AIRPORT OWLS. Where man sees tarmac and terminals, arctic birds see tundra and home

THERE is a paradox at Logan Airport. One of the busiest places in Boston is also one of the most isolated. In a place that thousands of people fly in and out of every day, few are allowed to even walk outside. Opposite Boston's jagged city skyline and crowded streets is a vast tract of land. To airline passengers and ground-crew workers, the open part of the airport's 1,800 acres may only look like a landing field. To a snowy owl, however, it looks like home.

From November to May each year, snowy owls migrate from their tundra habitats in Greenland, northern Canada, and Alaska to sit out the Arctic winter. Some of the owls go as far south as Long Island and North Carolina, even as far as Bermuda, says Norman Smith of the Massachusetts Audubon Society. And some come to Boston's airport, the 10th busiest in the United States.

To the owls, the airport ``looks more like the tundra than anywhere else in the area,'' says Mr. Smith. Large populations of rats, ducks, muskrats, skunks, and sea gulls make it a five-star winter vacation spot for the owls.

More snowy owls congregate at the airport during the winter and early spring than anywhere else in Massachusetts. Audubon researcher Smith has banded more than 35 this year. The sight of wild Arctic birds sitting amid trash, close-cut grass, radar equipment, and runways has a surreal quality to it, but the airport is a safe haven for these birds. Surrounded by water on three sides, the landing field is off limits to all but a few workers. State Police patrol it around the clock.

Even the airport's ``birdmen,'' whose job it is to keep flocks of birds off the runways, have a special affection for the snowy owls. ``They're funny,'' says Logan Airport worker Pat Giovino. ``No man on the face of this earth knows what they gonna do.''

In the past, airport workers have tried to relocate the owls, because they were concerned that the birds might interfere with air traffic. The owls were trapped and removed several times, but kept coming back. Smith was instrumental in persuading airport officials to let the owls remain. ``Owls have been hit by planes,'' he concedes, ``but they keep larger flocks of birds off of the runways.''

Smith is the sole snowy owl researcher for the airport, in conjunction with his work at the Blue Hills Trailside Museum in Milton, Mass.
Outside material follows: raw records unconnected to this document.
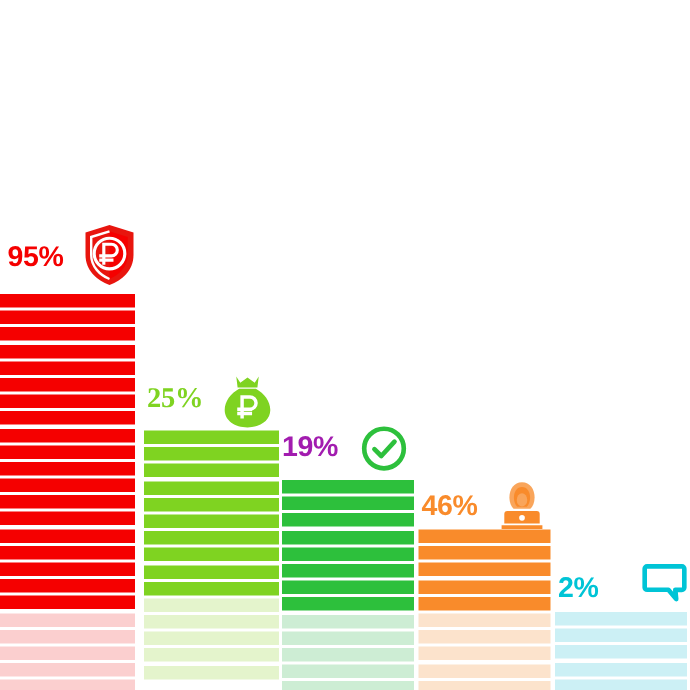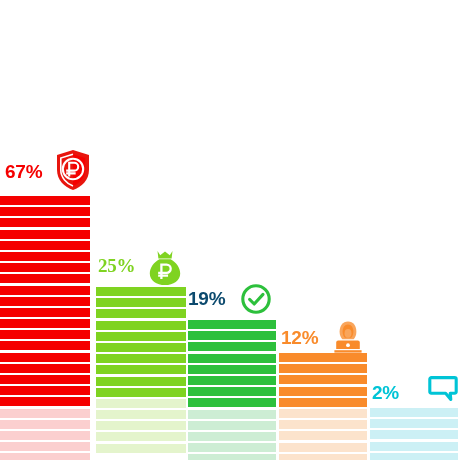--- a/index.html
+++ b/index.html
@@ -44,7 +44,7 @@
 <div id="stage">
 
   <div class="bar-col" id="col0" style="left:0px;width:90px;">
-    <div class="pct" id="pct0" style="left: 5px; top: 162px; color: rgb(245, 0, 0);">67%</div>
+    <div class="pct" id="pct0" style="left: 5px; top: 162px; color: rgb(245, 0, 0);">95%</div>
     <div class="icon" id="ico0" style="left:54px;top:148px;">
       <svg width="38" height="44" viewBox="0 0 38 44">
         <path d="M19 2 L35 7 V22 C35 32 27.5 39 19 42 C10.5 39 3 32 3 22 V7 Z" fill="#E8150E"></path>

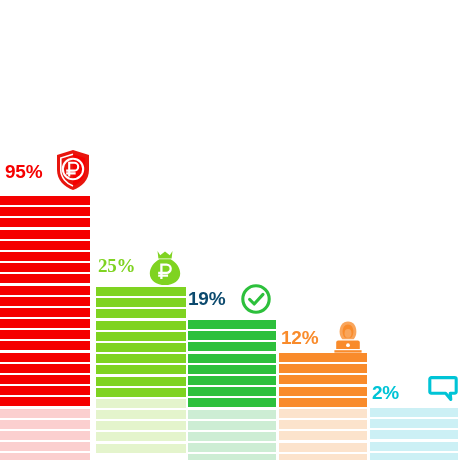--- a/index.html
+++ b/index.html
@@ -111,7 +111,7 @@
   </div>
 
   <div class="bar-col" id="col2" style="left:188px;width:88px;">
-    <div class="pct" id="pct2" style="left: 0px; top: 289px; color: #0c4a6e;">19%</div>
+    <div class="pct" id="pct2" style="left: 0px; top: 289px; color: #a21caf;">19%</div>
     <div class="icon" id="ico2" style="left:52px;top:283px;">
       <svg width="32" height="32" viewBox="0 0 32 32">
         <circle cx="16" cy="16" r="13.2" fill="none" stroke="#2DC03C" stroke-width="3.1"></circle>

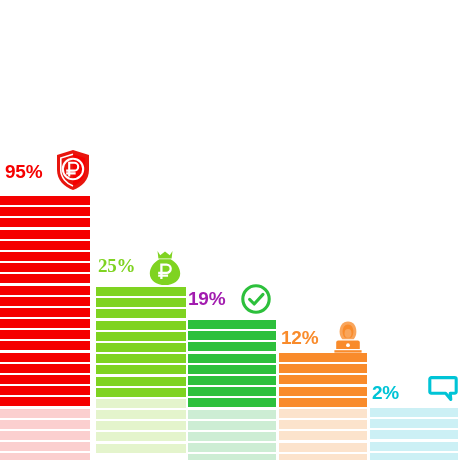--- a/index.html
+++ b/index.html
@@ -136,7 +136,7 @@
   </div>
 
   <div class="bar-col" id="col3" style="left:279px;width:88px;">
-    <div class="pct" id="pct3" style="left: 2px; top: 328px; color: rgb(249, 139, 43);">12%</div>
+    <div class="pct" id="pct3" style="left: 2px; top: 328px; color: rgb(249, 139, 43);">46%</div>
     <div class="icon" id="ico3" style="left:52px;top:320px;">
       <svg width="34" height="34" viewBox="0 0 34 34">
         <path d="M17 1.5 C11.6 1.5 8.6 6.2 8.6 11.8 C8.6 15.2 10 17.8 11.4 19.2 h11.2 C24 17.8 25.4 15.2 25.4 11.8 C25.4 6.2 22.4 1.5 17 1.5 Z" fill="#F9A55B"></path>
The airport is ideal for Smith's research, because of the restricted access.

Every weekend since 1981, he has carried out a research routine that includes counting, trapping, weighing, measuring, collecting lice from, and banding owls. Numbers on the metal bands are fed into US Fish and Wildlife Service computers in Washington, along with information about the capture site. Owls that Smith has banded at Logan have been found in Toronto, Manitoba, and even on Hudson Bay.

His assistants, Danielle and Joshua, help in the collection of owl pellets. At ages 7 and 4, respectively, Smith's two children are probably two of the youngest field researchers around.

Snowy owls usually swallow their prey whole. The oblong pellets that result from this feeding behavior are not feces, but indigestible hair, feathers, and bones regurgitated about once a day. Pellets provide valuable information on what the owls eat. When Smith sends the unsqueamish kids out to collect pellets from empty roosts, one can't help thinking of childhood Easter egg hunts.

What Danielle likes most about working with the owls is getting to hold them. Before the birds can be held, however, they must be caught. Smith's trapping technique is a lot like fishing. He even uses a fishing pole and reel to trip the bow trap he sets.

On a recent day, Smith set the trap several times without success, but decided to try one last time. Before he and his young assistants had even gotten settled into their truck, 200 feet away, a small white shape on the crest of a hill unfurled into a winged projectile. It covered the distance from hill to bait in a manner better described as a line drive than a swoop.

Smith left a 10-foot tire patch on the grass as he sped toward the netted bird. ``This is the most immaculate white male I've ever seen,'' he commented, once the bird was safely in hand. After measuring and weighing the bird, and taking photographs, Smith released the owl back into the air, where it was swept up and away by a strong gust of wind.